## Problem
Every line of the records below that holds the word "sh为例" should be copied out.

## Records provided
┄┄┄┄┄┄
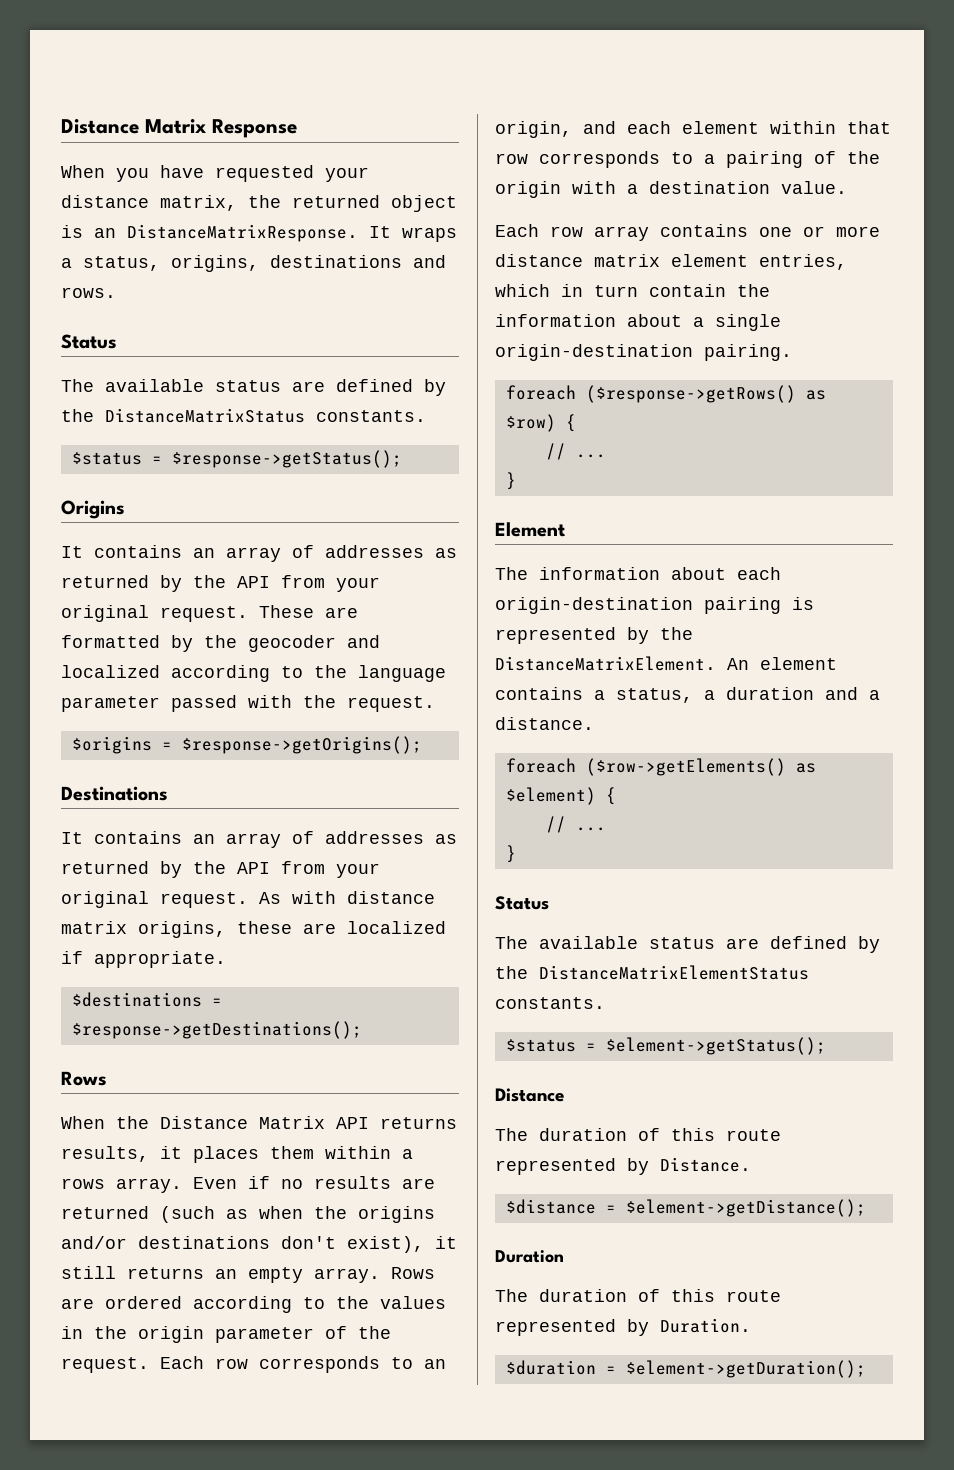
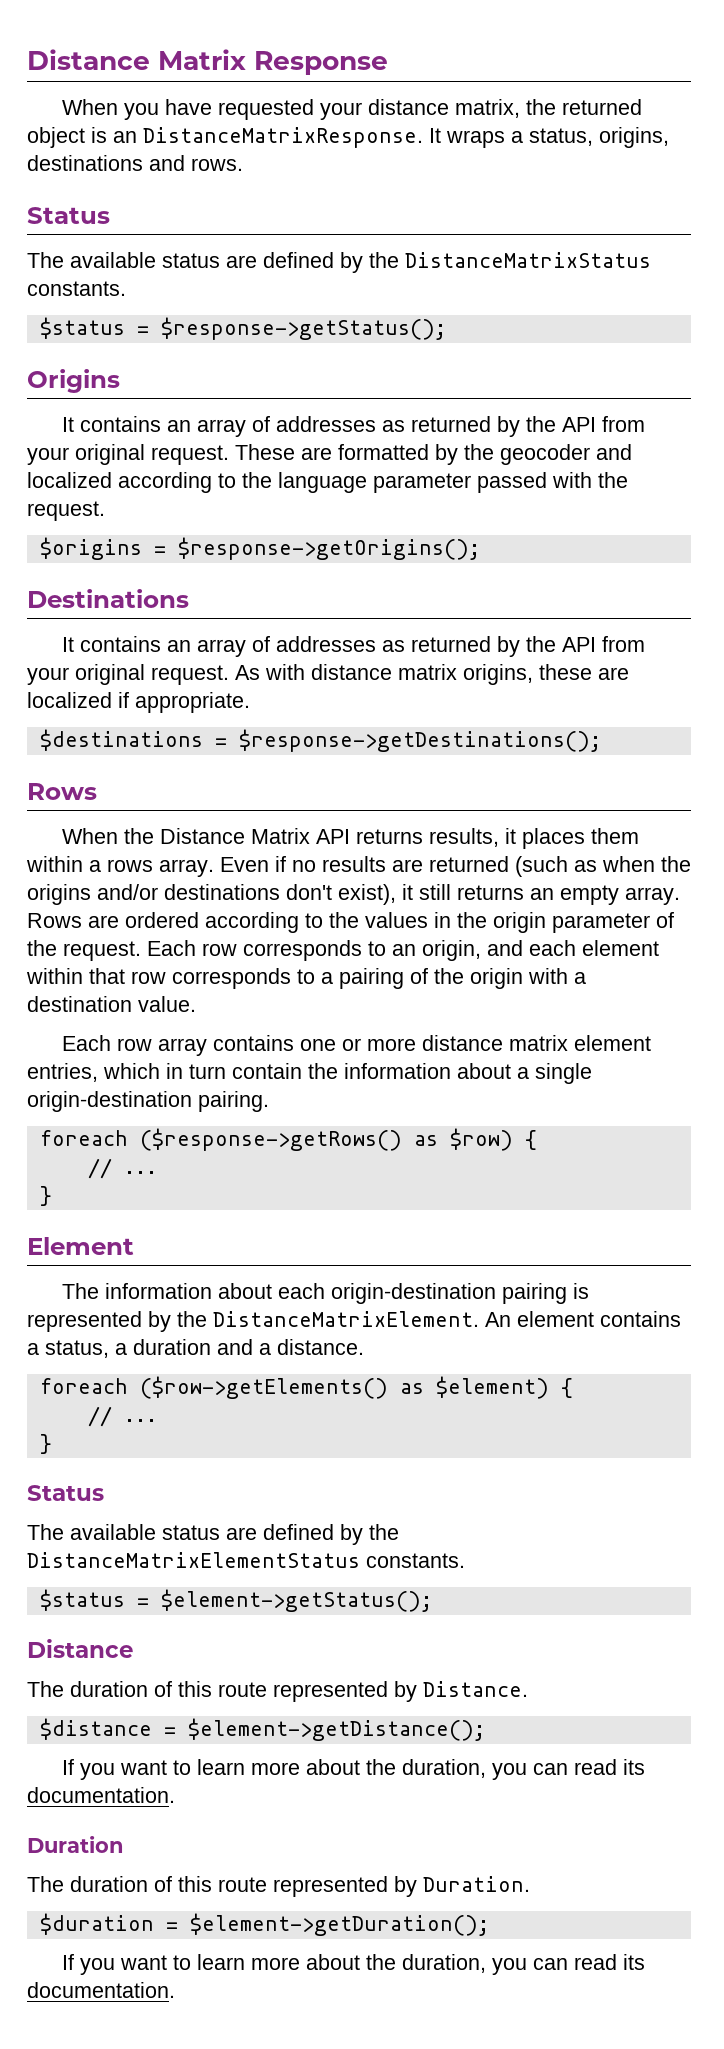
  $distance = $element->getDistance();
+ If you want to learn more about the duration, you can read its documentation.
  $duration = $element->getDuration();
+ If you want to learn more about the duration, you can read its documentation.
┄┄┄┄┄┄
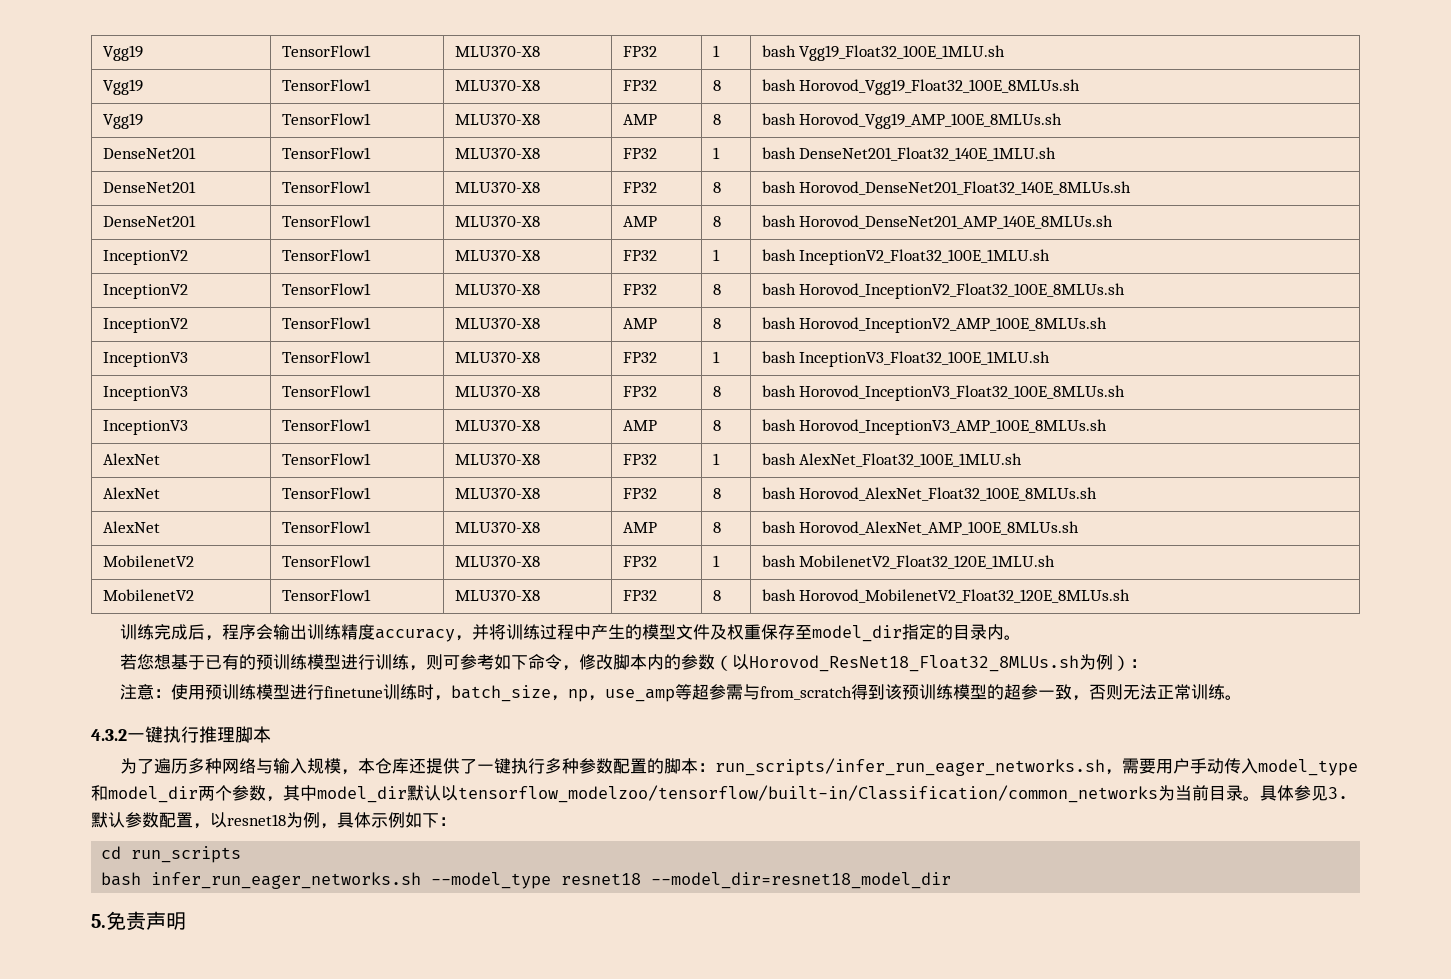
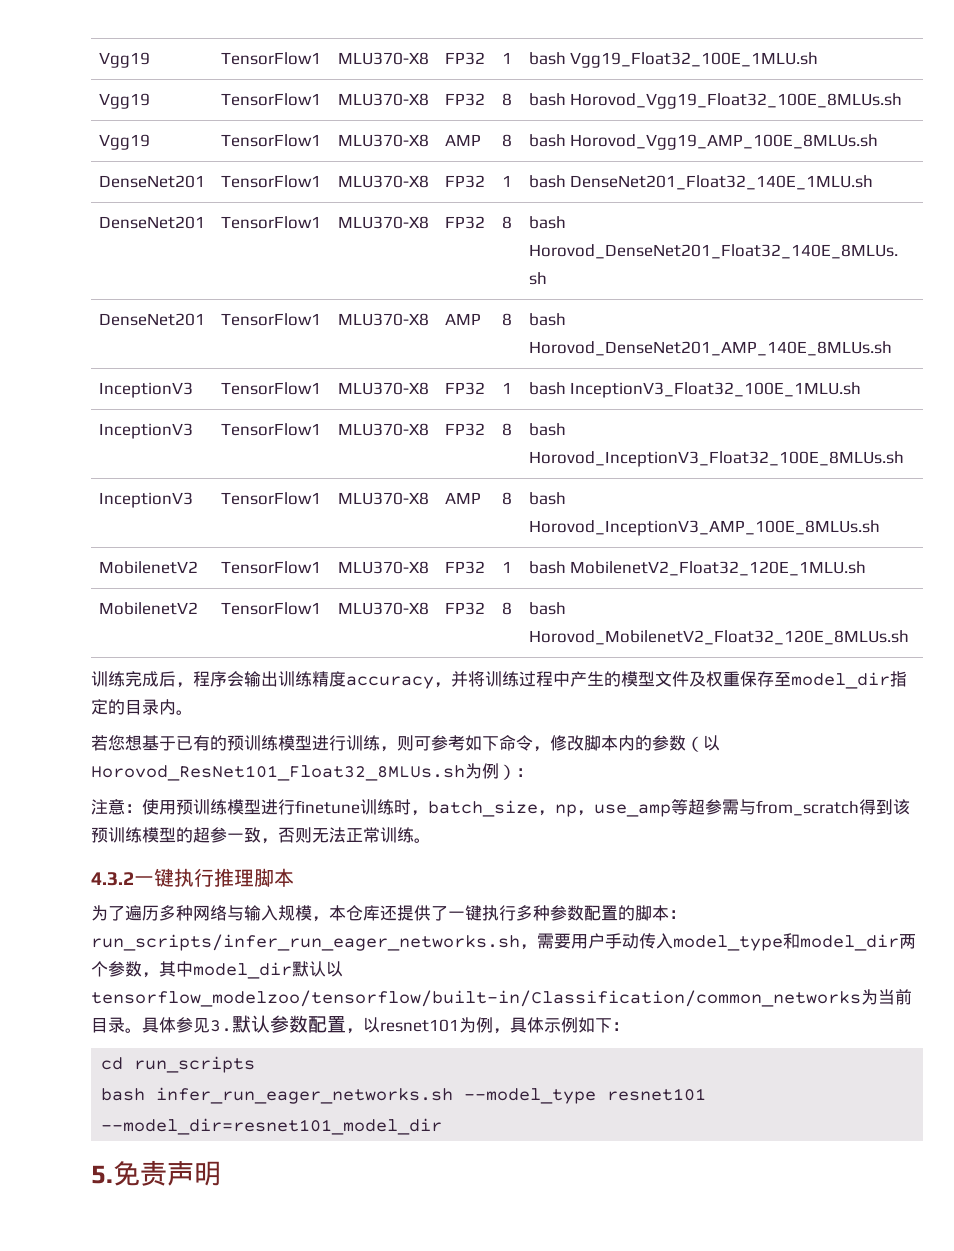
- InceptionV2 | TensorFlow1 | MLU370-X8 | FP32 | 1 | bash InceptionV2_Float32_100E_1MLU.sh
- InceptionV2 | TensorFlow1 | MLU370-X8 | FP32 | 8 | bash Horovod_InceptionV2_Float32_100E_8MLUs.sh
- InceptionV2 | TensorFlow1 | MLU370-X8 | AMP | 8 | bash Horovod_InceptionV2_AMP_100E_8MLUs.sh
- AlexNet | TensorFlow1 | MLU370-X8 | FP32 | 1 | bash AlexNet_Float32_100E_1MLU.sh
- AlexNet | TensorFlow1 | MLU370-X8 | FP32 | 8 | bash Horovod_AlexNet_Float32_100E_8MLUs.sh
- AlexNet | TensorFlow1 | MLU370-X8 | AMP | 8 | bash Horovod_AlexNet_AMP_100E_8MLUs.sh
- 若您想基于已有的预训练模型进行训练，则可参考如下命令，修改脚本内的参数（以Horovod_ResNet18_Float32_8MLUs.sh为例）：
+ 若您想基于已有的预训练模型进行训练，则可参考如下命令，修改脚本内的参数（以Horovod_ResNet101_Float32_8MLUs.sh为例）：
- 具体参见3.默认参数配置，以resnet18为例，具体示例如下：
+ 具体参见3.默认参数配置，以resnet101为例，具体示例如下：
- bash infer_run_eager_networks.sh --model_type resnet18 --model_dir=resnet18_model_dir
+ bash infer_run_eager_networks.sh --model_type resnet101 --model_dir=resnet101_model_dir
┄┄┄┄┄┄
## Result of this exercise
- 若您想基于已有的预训练模型进行训练，则可参考如下命令，修改脚本内的参数（以Horovod_ResNet18_Float32_8MLUs.sh为例）：
+ 若您想基于已有的预训练模型进行训练，则可参考如下命令，修改脚本内的参数（以Horovod_ResNet101_Float32_8MLUs.sh为例）：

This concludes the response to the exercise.